Reply 52 - Posted by: alltheway, 4/22/2005 3:49:06 PM

The good doctor is out to lunch on this one.
These progressive judges need to be stopped.now!!!


Reply 53 - Posted by: tootsweet, 4/22/2005 4:07:11 PM

If there is to be a balance of power between our three parts of government, the contress must review and propose 'suggestions' to the president, review and consent to his conclusions and decisions and the president must sign the laws forthcoming.

Suggesting that DeLay has no earthly reason or right or authority to change or review the performance of the judiciary, along with the concurrence of the president, simply misses the point of Article 3 of the Constitution and the effective utilization of the balance of power.

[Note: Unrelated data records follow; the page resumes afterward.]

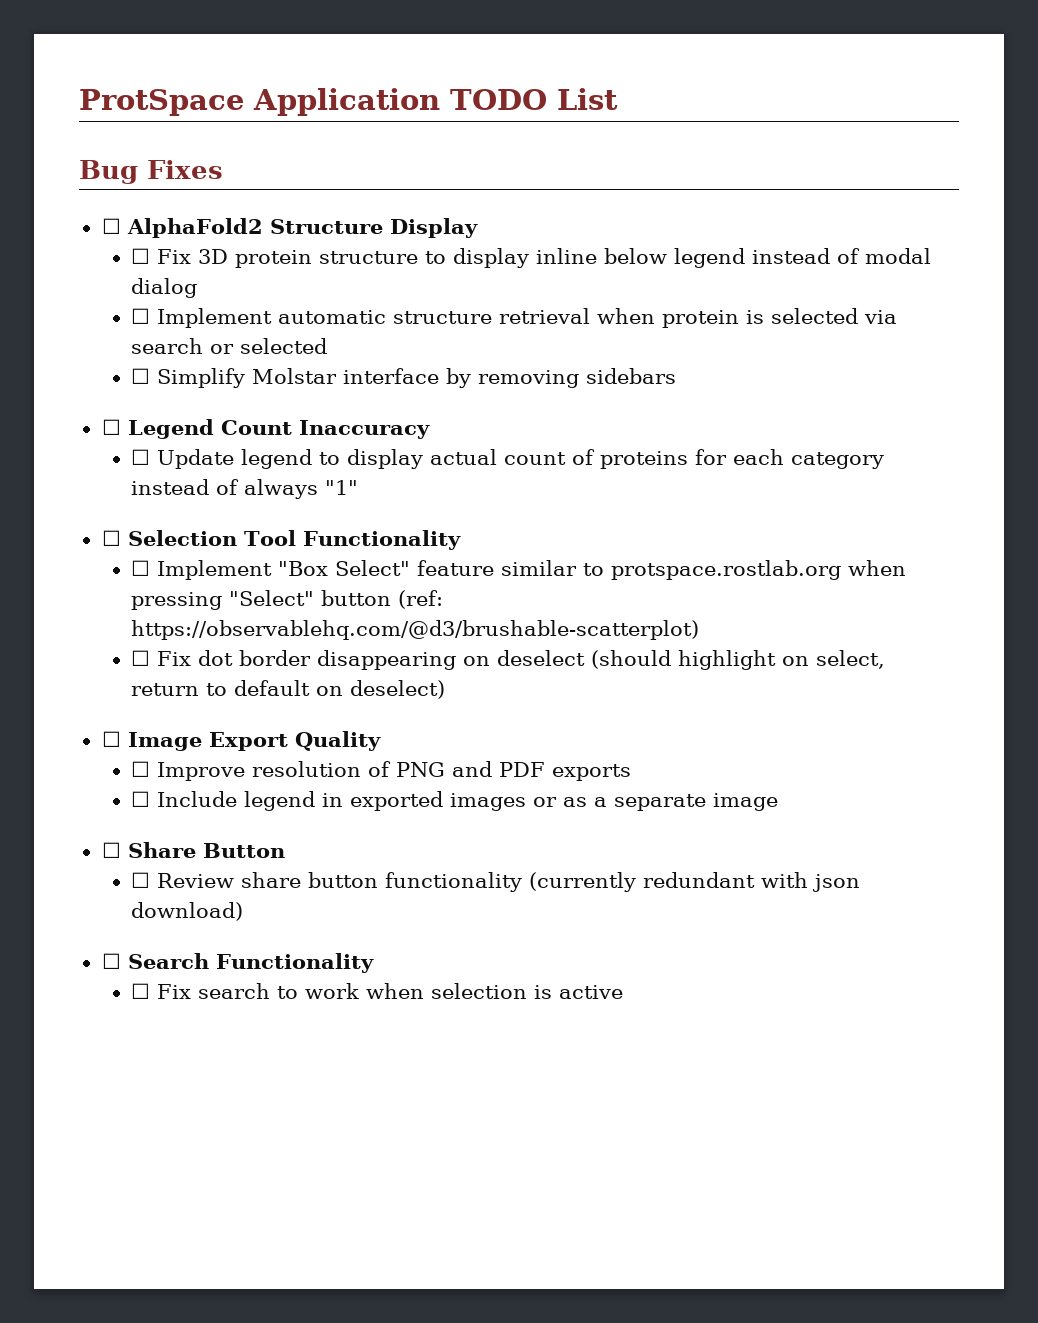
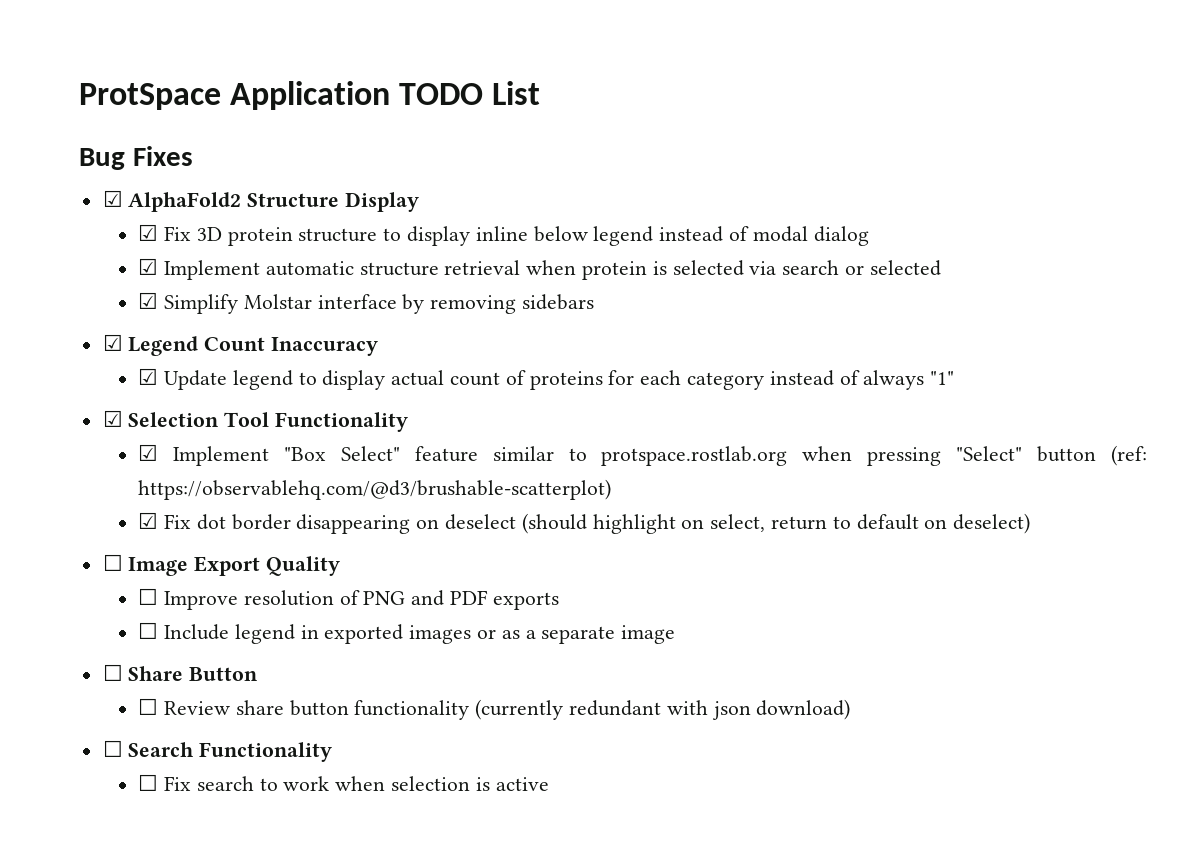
- ☐ AlphaFold2 Structure Display
+ ☑ AlphaFold2 Structure Display
- ☐ Fix 3D protein structure to display inline below legend instead of modal dialog
+ ☑ Fix 3D protein structure to display inline below legend instead of modal dialog
- ☐ Implement automatic structure retrieval when protein is selected via search or selected
+ ☑ Implement automatic structure retrieval when protein is selected via search or selected
- ☐ Simplify Molstar interface by removing sidebars
+ ☑ Simplify Molstar interface by removing sidebars
- ☐ Legend Count Inaccuracy
+ ☑ Legend Count Inaccuracy
- ☐ Update legend to display actual count of proteins for each category instead of always "1"
+ ☑ Update legend to display actual count of proteins for each category instead of always "1"
- ☐ Selection Tool Functionality
+ ☑ Selection Tool Functionality
- ☐ Implement "Box Select" feature similar to protspace.rostlab.org when pressing "Select" button (ref: https://observablehq.com/@d3/brushable-scatterplot)
+ ☑ Implement "Box Select" feature similar to protspace.rostlab.org when pressing "Select" button (ref: https://observablehq.com/@d3/brushable-scatterplot)
- ☐ Fix dot border disappearing on deselect (should highlight on select, return to default on deselect)
+ ☑ Fix dot border disappearing on deselect (should highlight on select, return to default on deselect)

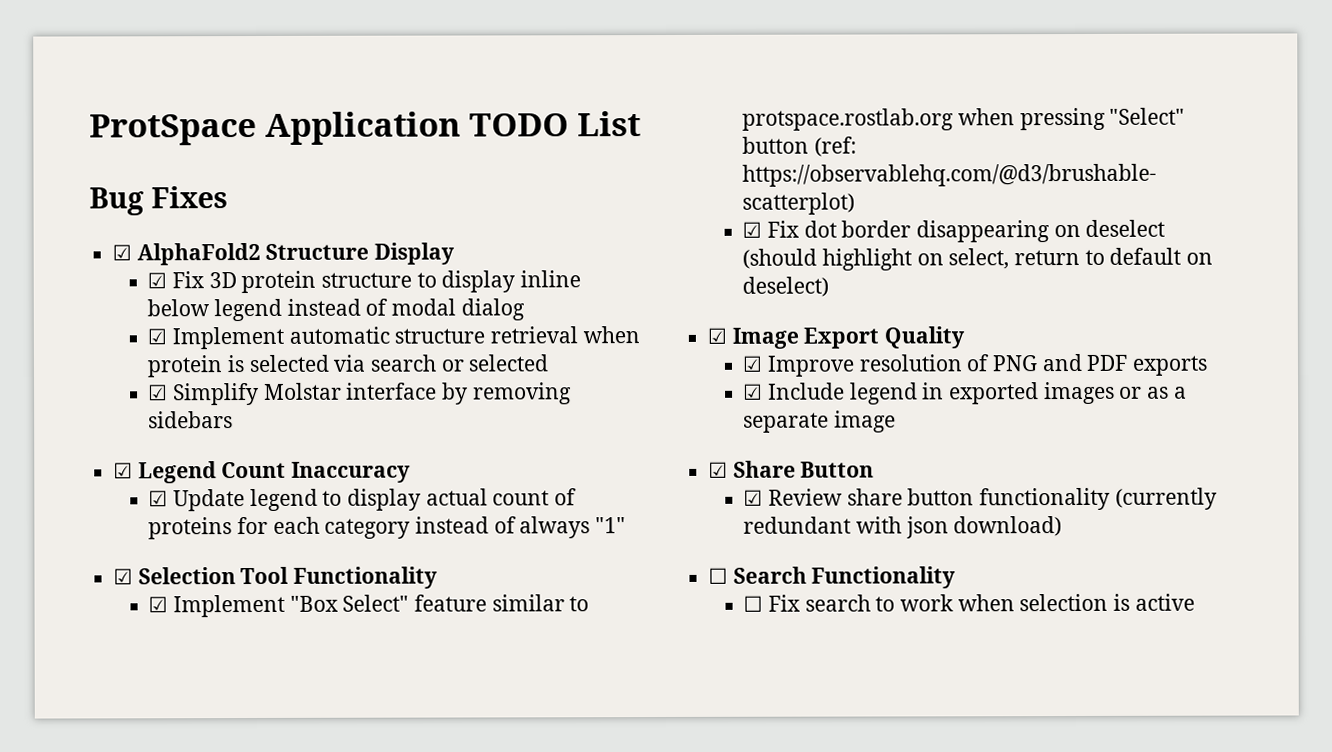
- ☐ Image Export Quality
+ ☑ Image Export Quality
- ☐ Improve resolution of PNG and PDF exports
+ ☑ Improve resolution of PNG and PDF exports
- ☐ Include legend in exported images or as a separate image
+ ☑ Include legend in exported images or as a separate image
- ☐ Share Button
+ ☑ Share Button
- ☐ Review share button functionality (currently redundant with json download)
+ ☑ Review share button functionality (currently redundant with json download)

The last time i looked, DeLay was the Leader of the Majority Party of the Congress.

Meanwhile, Dr. K sees insufficient travesty in the failure of the Government to protect Terri's civil rights. He wrongly finesses murder into poor form, Peter. Disgraceful at best, better called warped.


Reply 54 - Posted by: hayakian, 4/22/2005 4:25:59 PM

An "Independant Judiciary" and a "divided gov't of checks and balances" are mutually contradictory concepts.

To be independant is to be free of any checks.

We can have one or the other, but not both.